TASK TO COMPLETE:
In the entries below, find the line with "- Table 6.3.8-2" and the line with "- The Resource". Return those two lines and all lines between them, exactly.

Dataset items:

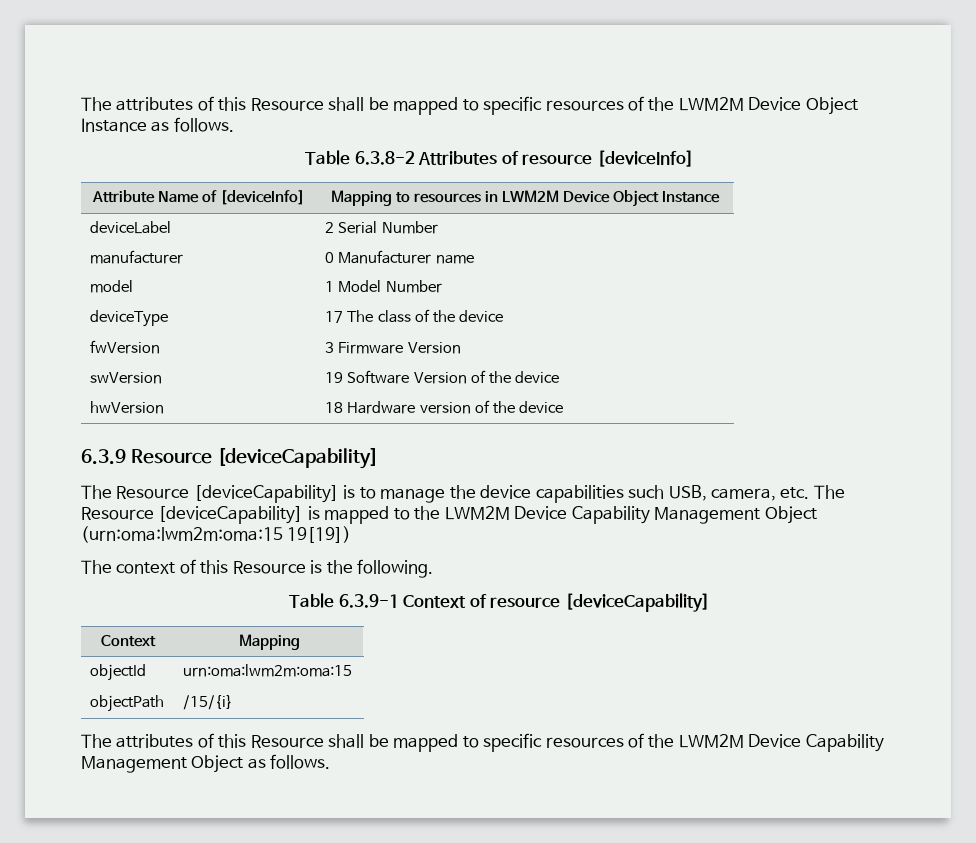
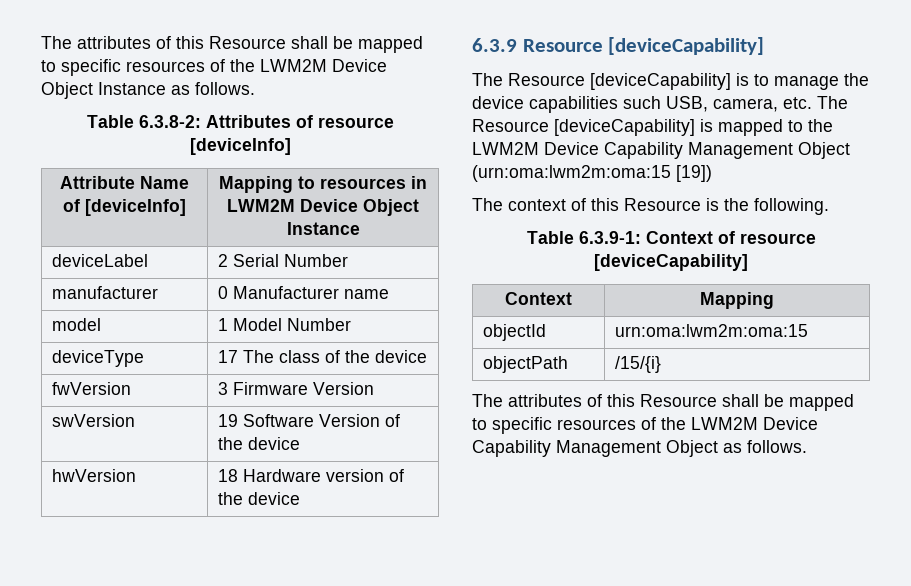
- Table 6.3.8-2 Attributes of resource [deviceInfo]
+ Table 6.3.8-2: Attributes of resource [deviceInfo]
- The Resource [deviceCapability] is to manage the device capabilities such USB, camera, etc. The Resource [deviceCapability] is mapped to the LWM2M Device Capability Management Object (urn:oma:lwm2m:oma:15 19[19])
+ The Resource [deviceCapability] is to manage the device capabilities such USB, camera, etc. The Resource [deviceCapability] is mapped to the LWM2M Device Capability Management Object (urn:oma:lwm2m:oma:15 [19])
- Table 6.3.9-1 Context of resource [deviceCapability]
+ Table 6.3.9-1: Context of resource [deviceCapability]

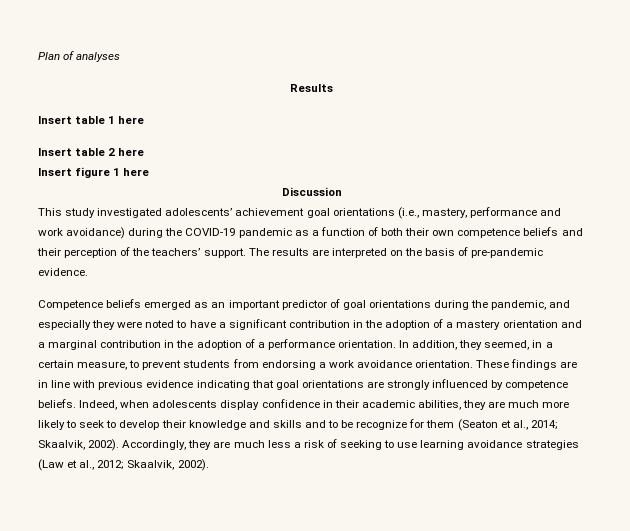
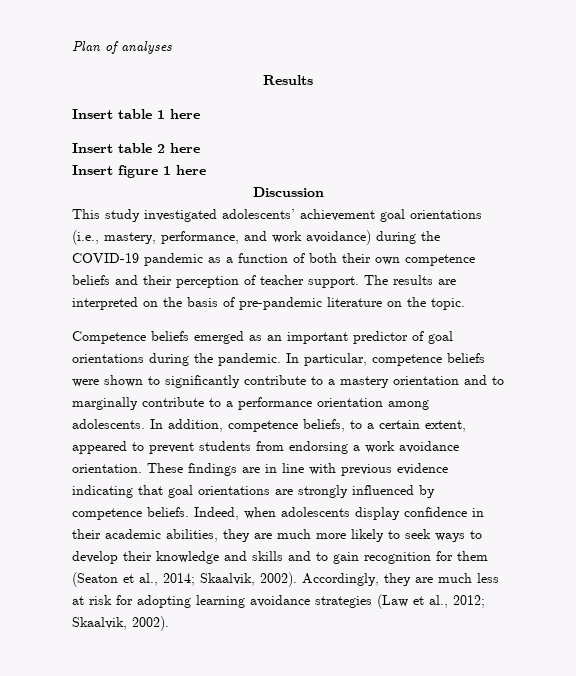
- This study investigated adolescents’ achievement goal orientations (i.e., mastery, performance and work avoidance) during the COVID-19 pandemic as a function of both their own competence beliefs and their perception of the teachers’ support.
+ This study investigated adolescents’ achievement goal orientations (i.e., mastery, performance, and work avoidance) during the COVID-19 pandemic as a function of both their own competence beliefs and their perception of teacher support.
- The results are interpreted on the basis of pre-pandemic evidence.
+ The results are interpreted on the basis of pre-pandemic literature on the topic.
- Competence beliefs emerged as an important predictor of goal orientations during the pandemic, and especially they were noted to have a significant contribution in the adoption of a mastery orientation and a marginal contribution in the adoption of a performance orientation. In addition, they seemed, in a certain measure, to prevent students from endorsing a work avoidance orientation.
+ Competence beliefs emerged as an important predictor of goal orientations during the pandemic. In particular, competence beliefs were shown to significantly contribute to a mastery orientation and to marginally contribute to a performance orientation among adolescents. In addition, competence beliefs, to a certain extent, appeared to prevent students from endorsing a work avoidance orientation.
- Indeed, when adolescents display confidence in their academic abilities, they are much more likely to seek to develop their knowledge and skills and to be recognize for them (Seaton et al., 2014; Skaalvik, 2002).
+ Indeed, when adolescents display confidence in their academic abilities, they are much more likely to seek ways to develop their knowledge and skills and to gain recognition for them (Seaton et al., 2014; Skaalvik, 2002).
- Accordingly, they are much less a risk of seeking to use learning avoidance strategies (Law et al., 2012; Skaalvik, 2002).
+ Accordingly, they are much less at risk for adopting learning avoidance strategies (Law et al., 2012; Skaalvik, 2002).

==

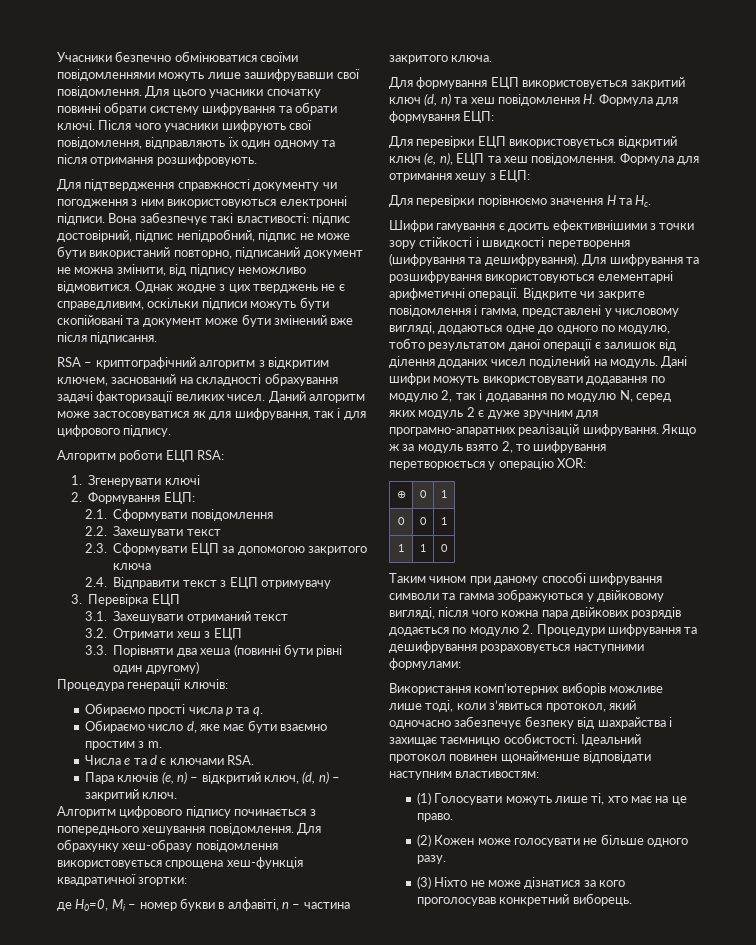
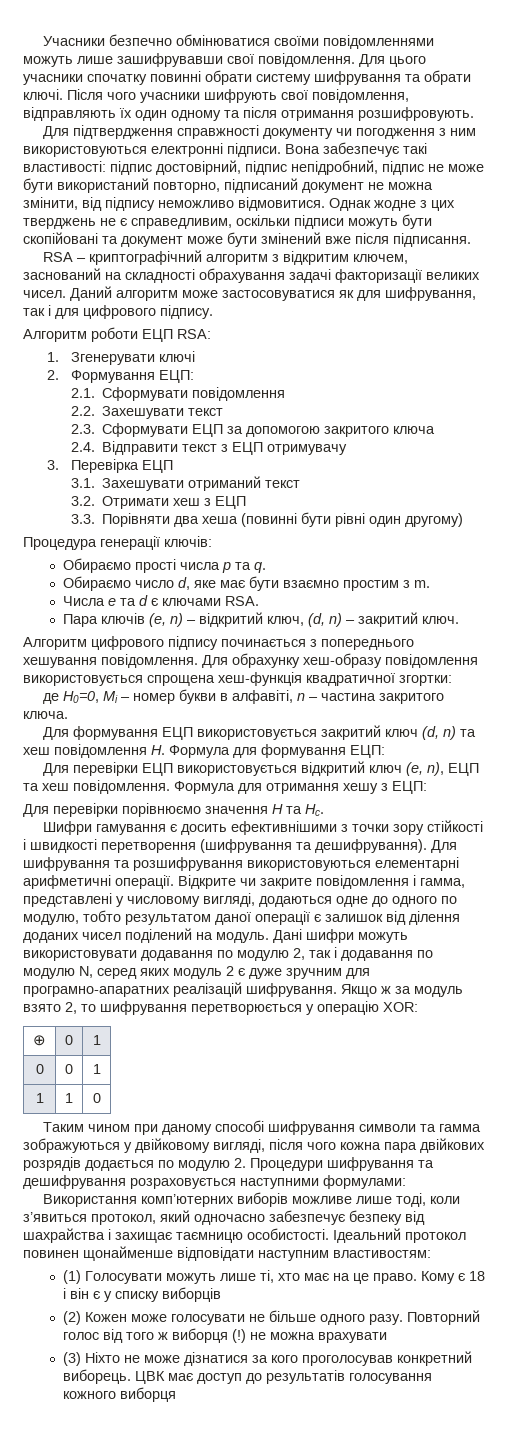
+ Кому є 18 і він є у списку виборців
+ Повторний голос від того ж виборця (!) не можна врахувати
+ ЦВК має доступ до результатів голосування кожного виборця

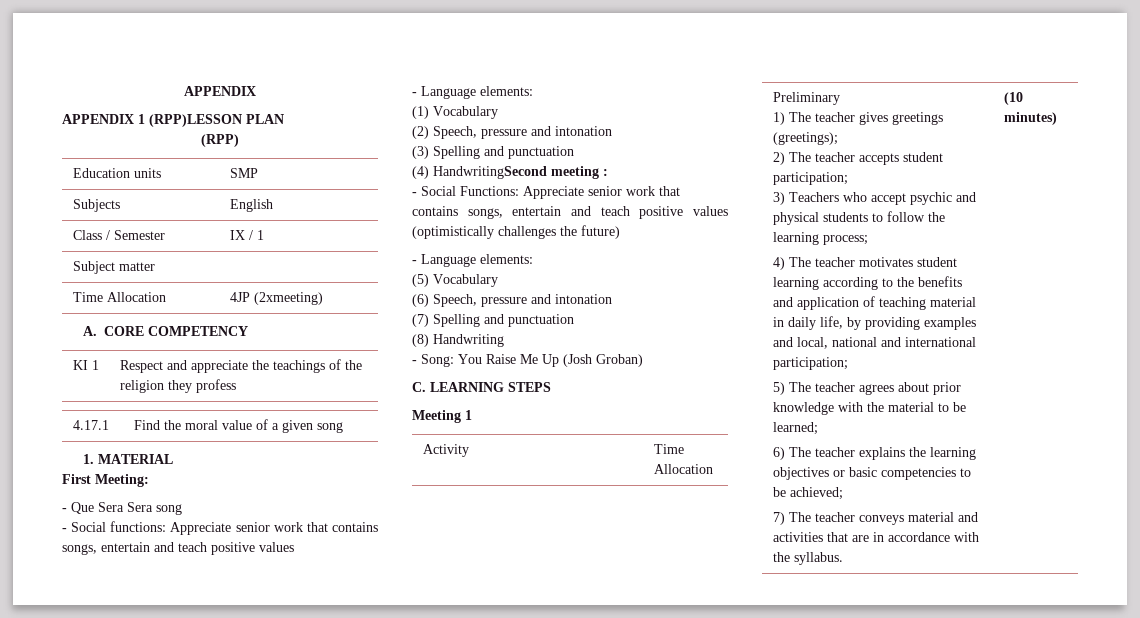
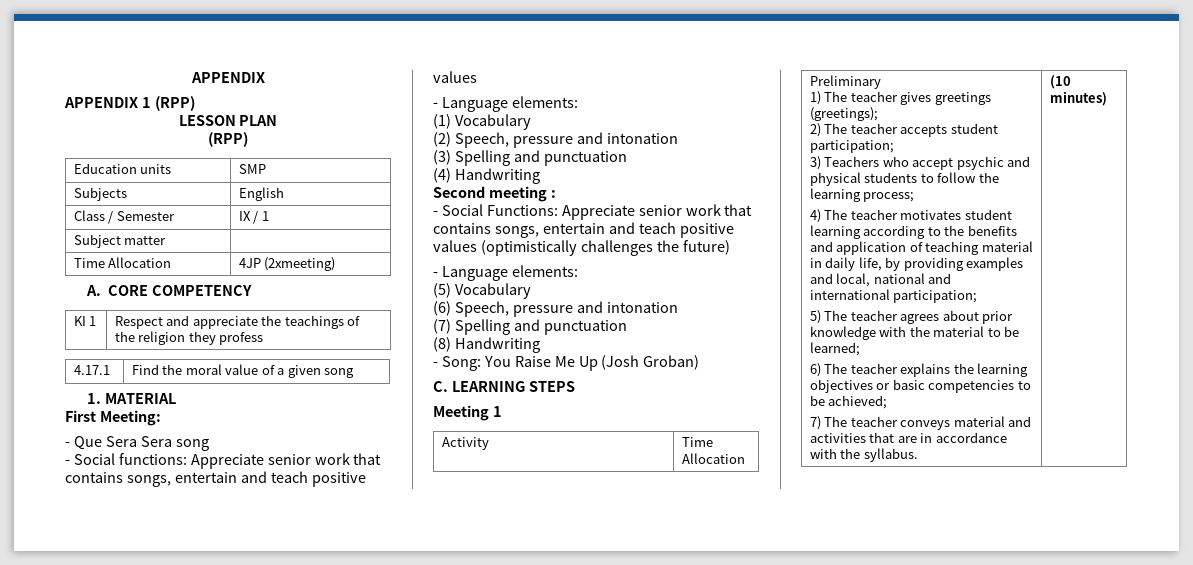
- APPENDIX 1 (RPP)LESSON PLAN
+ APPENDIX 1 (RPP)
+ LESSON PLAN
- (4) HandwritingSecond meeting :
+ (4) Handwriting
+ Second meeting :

---

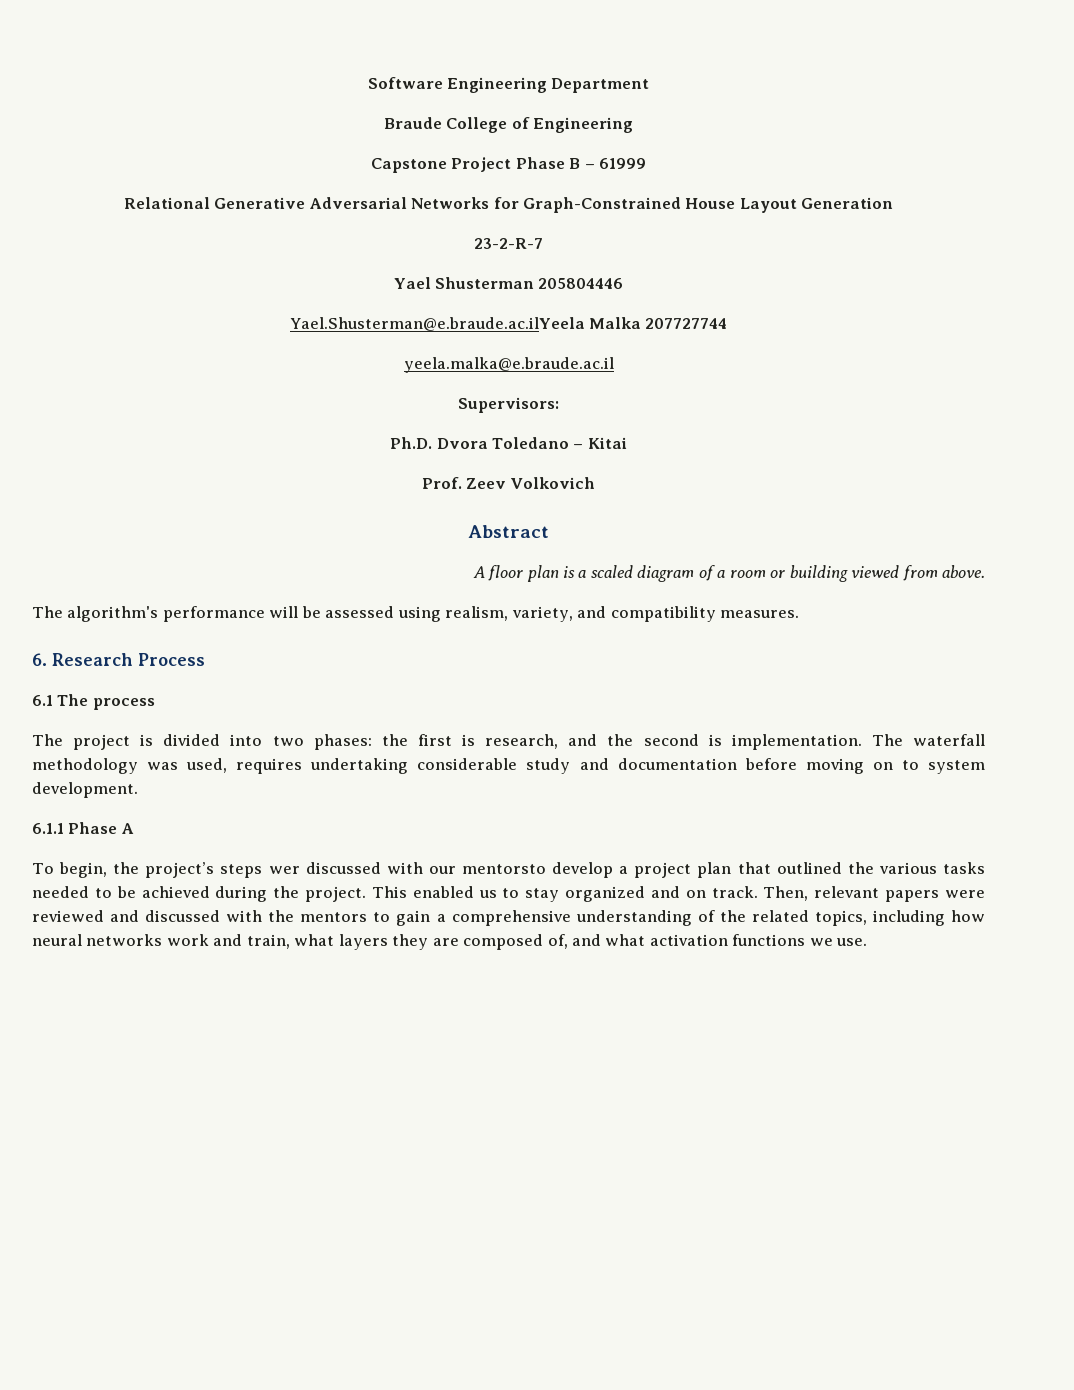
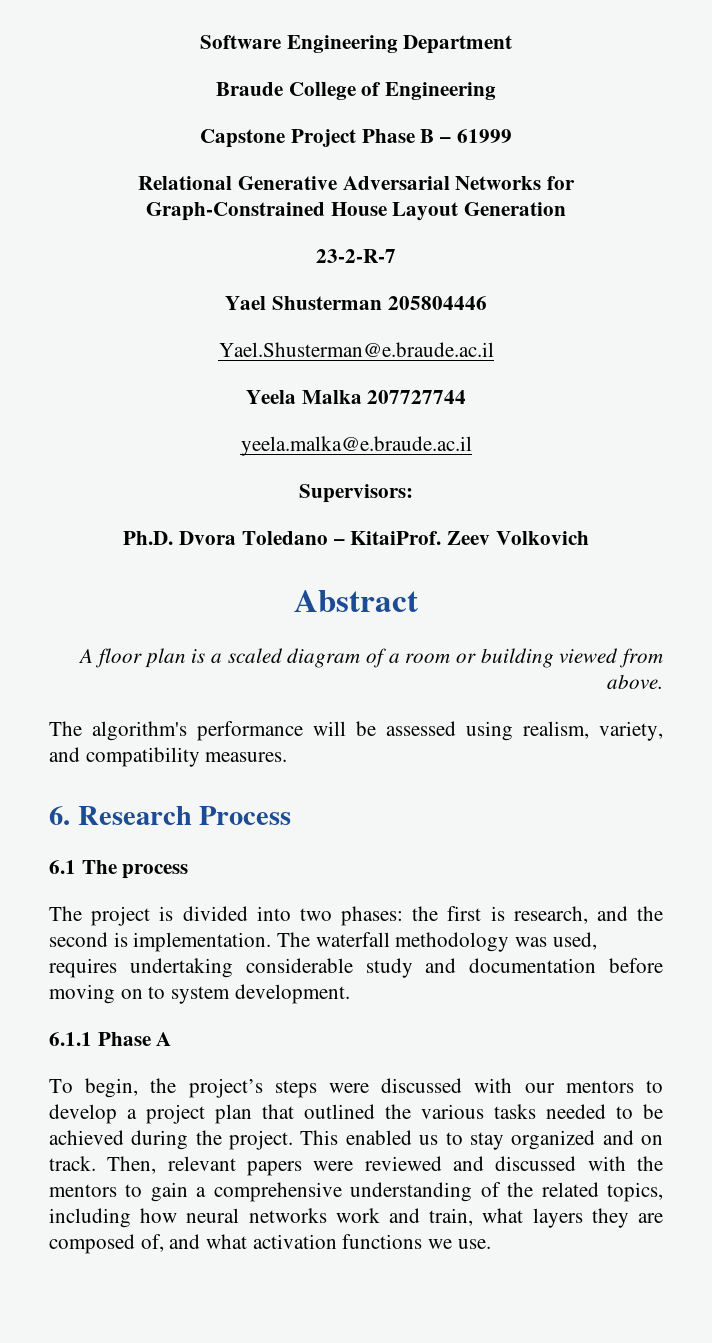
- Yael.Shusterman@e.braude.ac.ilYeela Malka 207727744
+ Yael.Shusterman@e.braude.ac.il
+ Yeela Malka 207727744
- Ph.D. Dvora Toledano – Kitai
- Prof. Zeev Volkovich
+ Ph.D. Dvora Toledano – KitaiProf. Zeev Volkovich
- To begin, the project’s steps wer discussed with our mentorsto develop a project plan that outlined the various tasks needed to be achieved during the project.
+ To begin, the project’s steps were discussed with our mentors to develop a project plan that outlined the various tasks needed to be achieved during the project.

RESPONSE TO THIS TASK:
- Table 6.3.8-2 Attributes of resource [deviceInfo]
+ Table 6.3.8-2: Attributes of resource [deviceInfo]
- The Resource [deviceCapability] is to manage the device capabilities such USB, camera, etc. The Resource [deviceCapability] is mapped to the LWM2M Device Capability Management Object (urn:oma:lwm2m:oma:15 19[19])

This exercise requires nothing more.